Most of his life Hamed worked as an officer in the Civil Defence. He retired 25 years ago and soon after he began his pursuit of writing about tribes, their poetry and their way of life.
So far, he has published three books and produced a short documentary film as well.
“This is about Arab poetry,” he explains showing a heavy volume in hard cover and beautiful calligraphy.
“It contains a little of my own poems. Most of it is the poetry of old Arab tribes, from before Islam until present day. There are also poems by the late president Shaikh Zayed bin Sultan Al Nahyan and His Highness Shaikh Mohammed bin Rashed Al Maktoum, Vice-President and Prime Minister of the UAE and Ruler of Dubai.”
Throughout the century, poetry in Arabia was not just a beautiful, stylised form of literature. It was often an oral historical document about life and events and, on occasions, it even sparkled wars!
“Ha, ha! They still do it today! They still write about each other,” laughs Hamed, admitting that, to a much lesser extent, tribes still tease one another in verses.
His latest book, self-published last year, is a detailed account of Arab tribes from as long as 5,000 years ago. “It goes back to the old kings of Yemen and is about who lived here and who was who,” he explains.
“Most English history literature don’t have so much details about the people of Arab Peninsula, but I’m able to provide that.”
Apart from his studies research, Hamed used to travel throughout the Gulf and beyond to meet tribal heads, sheikhs and people of knowledge to gather information. “I even went to Syria once, just for two hours, to get some information I needed!”
Pretty much in the same time, Hamed also worked on his first documentary film, which he also completed last year. The 15-minute film, shot in the desert of Syria and edited by a professional studio in Damascus as well, focuses on the customs and traditions of Bedouins of the Empty Quarters.
In a desert tent, Hamed speaks with his sons and other Arab men about the life in the old days. Making coffee, finding water, weapons used in battle are among the topics of this documentary.

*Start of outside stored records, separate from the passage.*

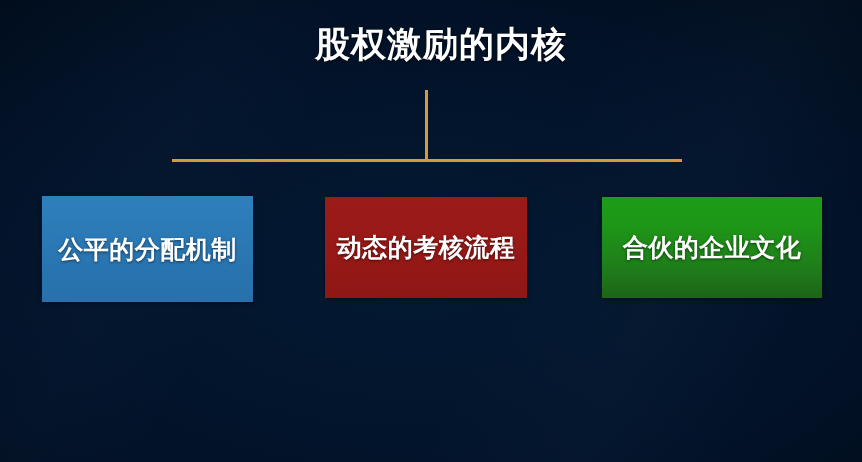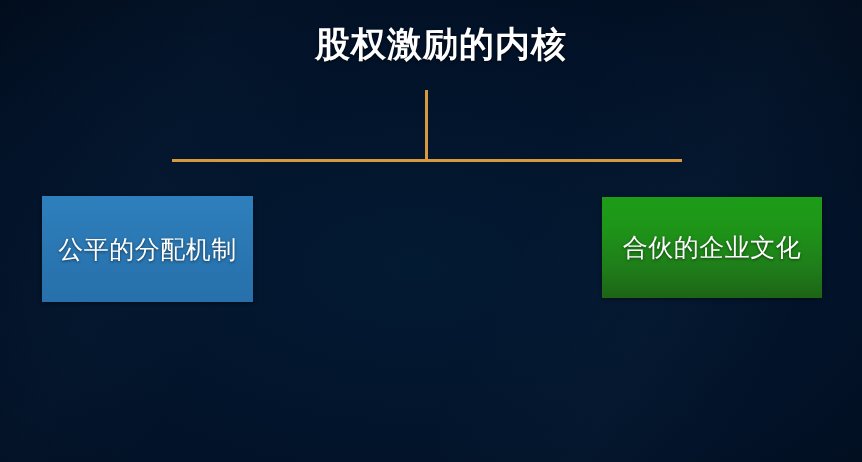--- a/index.html
+++ b/index.html
@@ -83,7 +83,7 @@
     box-sizing: border-box;
     color: #ffffff;
     font-size: 25px;
-    font-weight: normal;
+    font-weight: bold;
     letter-spacing: 0.5px;
     white-space: nowrap;
     text-shadow: 0 1px 3px rgba(0,0,0,0.55);

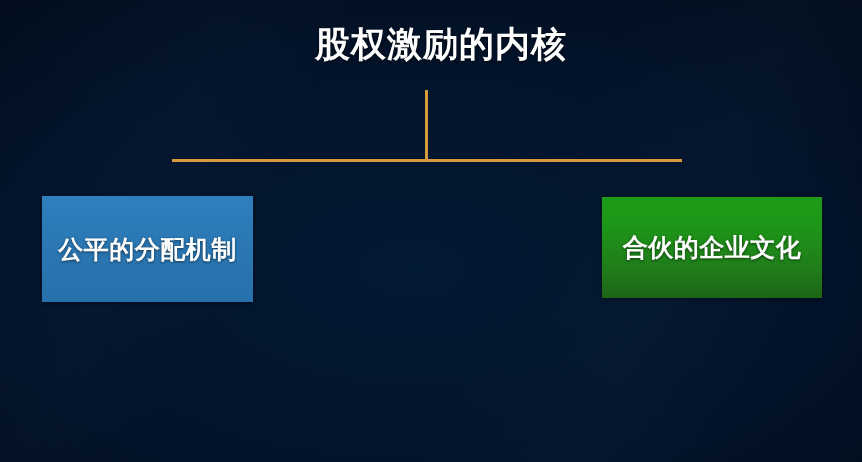--- a/index.html
+++ b/index.html
@@ -134,6 +134,9 @@
     <span>公平的分配机制</span>
   </div>
 
+  <div class="card card-red">
+    <span>动态的考核流程</span>
+  </div>
 
   <div class="card card-green">
     <span>合伙的企业文化</span>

“See, in this scene it shows people having to sacrifice a camel for water. When they could not find any water in the desert, the Bedu had to slaughter one camel, which is able to store water in one of her abdomens, hang its stomach in the sun for a couple of hours, and then pierce it with a knife. They would get enough water for 10 people, but just a little bit for each.”
“And in this scene you see how they used to fight, usually on camel back, in the desert. They used old French or English rifles with only one bullet at a time. We used to call them ‘Hatfa Futaini’.”

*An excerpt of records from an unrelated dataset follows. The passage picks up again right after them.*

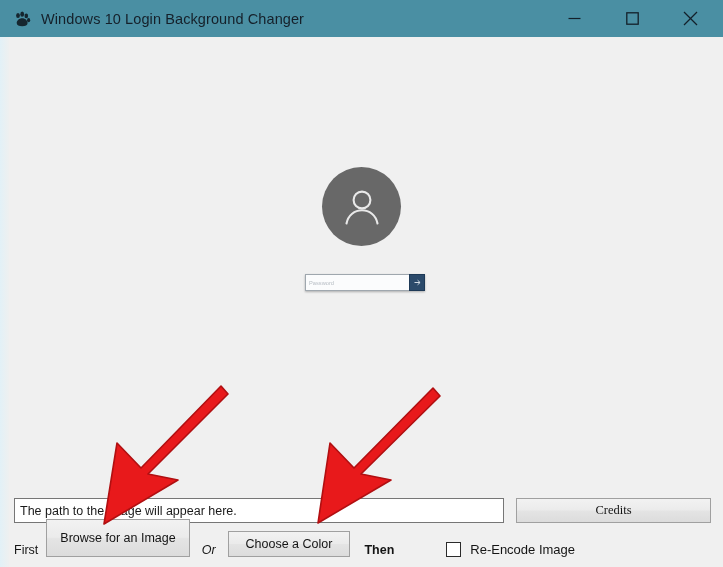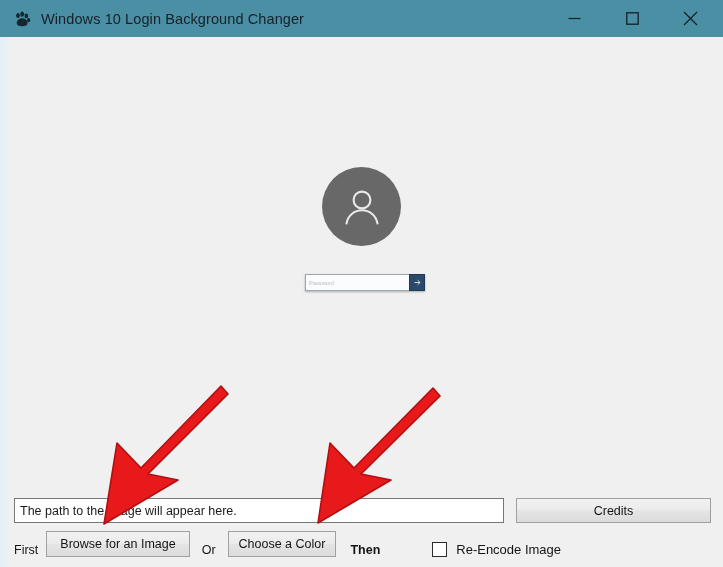--- a/index.html
+++ b/index.html
@@ -190,6 +190,7 @@
     top: 498px;
     width: 195px;
     height: 25px;
+    font-family: Liberation Serif, serif;
   }
 
   #bottom-row {

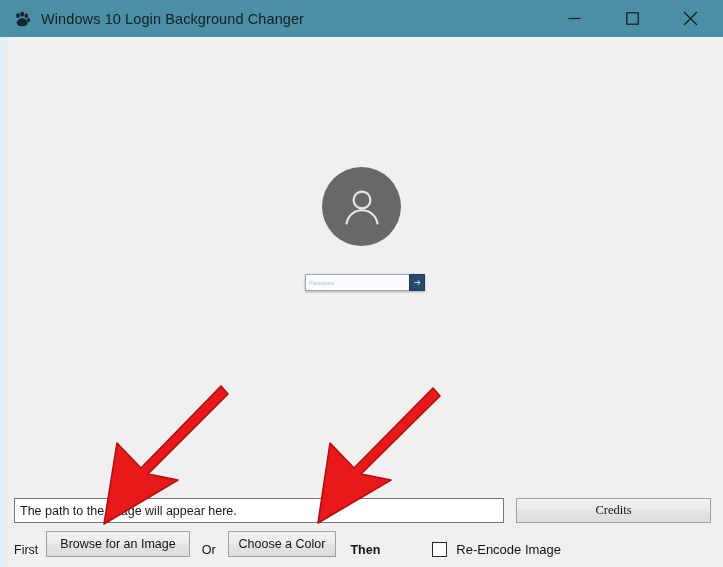--- a/index.html
+++ b/index.html
@@ -209,7 +209,7 @@
     flex: 0 0 auto;
   }
   #label-first  { margin-right: 8px; }
-  #btn-browse   { height: 26px; padding: 12px 13px; flex: 0 0 auto; }
+  #btn-browse   { height: 38px; padding: 12px 13px; flex: 0 0 auto; }
   #label-or     { margin-left: 12px; margin-right: 12px; }
   #btn-color    { height: 26px; padding: 0 10px; flex: 0 0 auto; }
   #label-then   { margin-left: 14px; margin-right: 14px; font-weight: bold; }

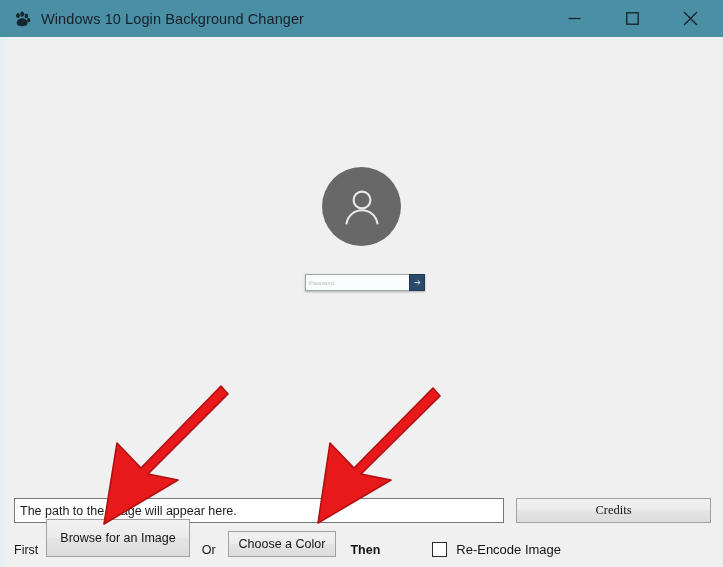--- a/index.html
+++ b/index.html
@@ -210,7 +210,7 @@
   }
   #label-first  { margin-right: 8px; }
   #btn-browse   { height: 38px; padding: 12px 13px; flex: 0 0 auto; }
-  #label-or     { margin-left: 12px; margin-right: 12px; }
+  #label-or     { margin-left: 12px; margin-right: 12px; font-style: italic; }
   #btn-color    { height: 26px; padding: 0 10px; flex: 0 0 auto; }
   #label-then   { margin-left: 14px; margin-right: 14px; font-weight: bold; }
   #btn-change   { height: 26px; padding: 0 13px; flex: 0 0 auto; }

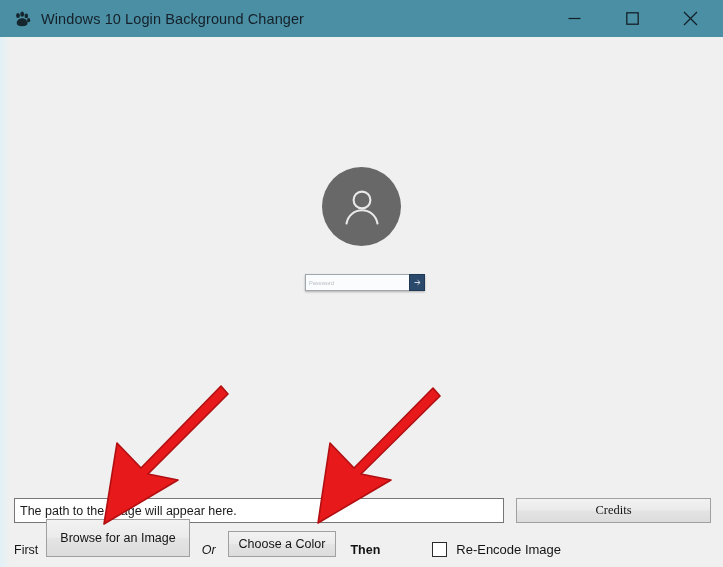--- a/index.html
+++ b/index.html
@@ -211,7 +211,7 @@
   #label-first  { margin-right: 8px; }
   #btn-browse   { height: 38px; padding: 12px 13px; flex: 0 0 auto; }
   #label-or     { margin-left: 12px; margin-right: 12px; font-style: italic; }
-  #btn-color    { height: 26px; padding: 0 10px; flex: 0 0 auto; }
+  #btn-color    { height: 26px; padding: 0 17px; flex: 0 0 auto; }
   #label-then   { margin-left: 14px; margin-right: 14px; font-weight: bold; }
   #btn-change   { height: 26px; padding: 0 13px; flex: 0 0 auto; }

This film production left Hamed Dh400,000 lighter, and he now hopes to sell the rights to a distribution company for TV releases.

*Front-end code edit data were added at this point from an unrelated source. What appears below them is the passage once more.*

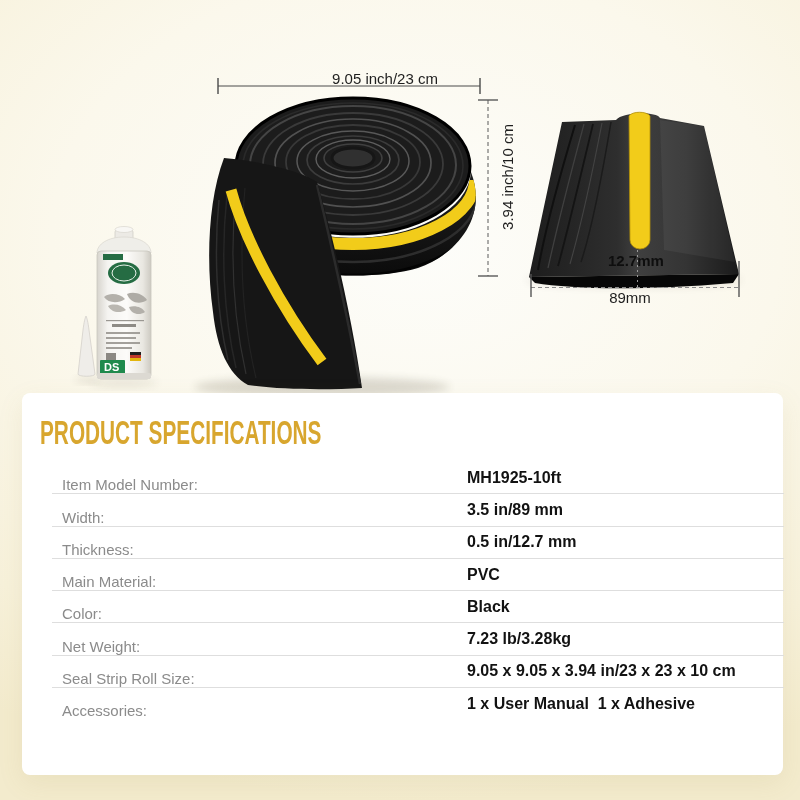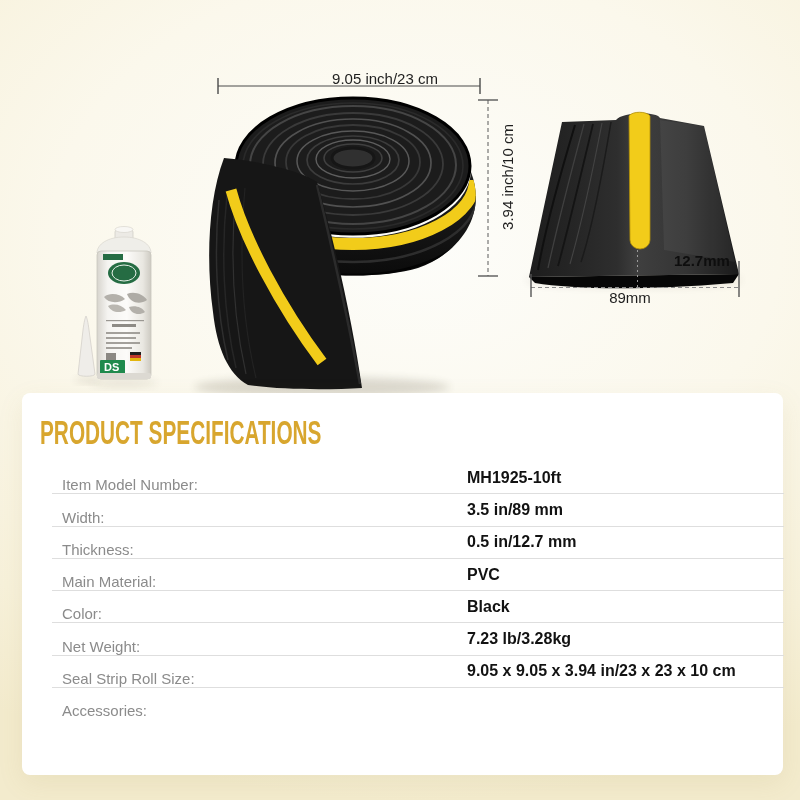--- a/index.html
+++ b/index.html
@@ -204,7 +204,7 @@
 
 <div class="dim-label vert" style="left:507px;top:177px;">3.94 inch/10 cm</div>
 
-<div class="dim-label cs-thick" style="left:674px;top:252px;">12.7mm</div>
+<div class="dim-label cs-thick" style="left:608px;top:252px;">12.7mm</div>
 
 <div class="dim-label center" style="left:630px;top:289px;">89mm</div>
 

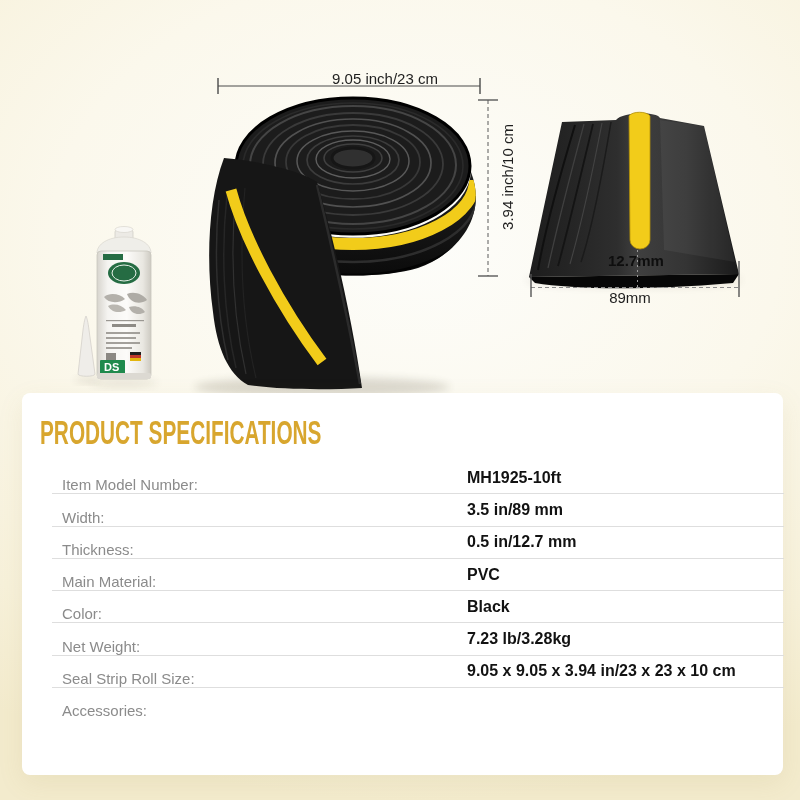--- a/index.html
+++ b/index.html
@@ -242,6 +242,7 @@
     </div>
     <div class="row">
       <div class="rl">Accessories:</div>
+      <div class="rv">1 x User Manual  1 x Adhesive</div>
     </div>
   </div>
 </div>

His latest project is also a film about Arab heritage, but this time is a fictional series in 30 episodes. With the help of Um Salem, he already wrote the first 15 episodes and is now looking for financing.
“Inshaalah, my next project will be a book about Saab bin Dulmarathed Al Himiri, who was a ruler in South Yemen. He was a very clever sheikh, who helped his people a lot,” reveals Hamed.
His ultimate dream, though, is an entire encyclopaedia of all tribes of Arabia and their myriad of branches from the very early days of Ismail.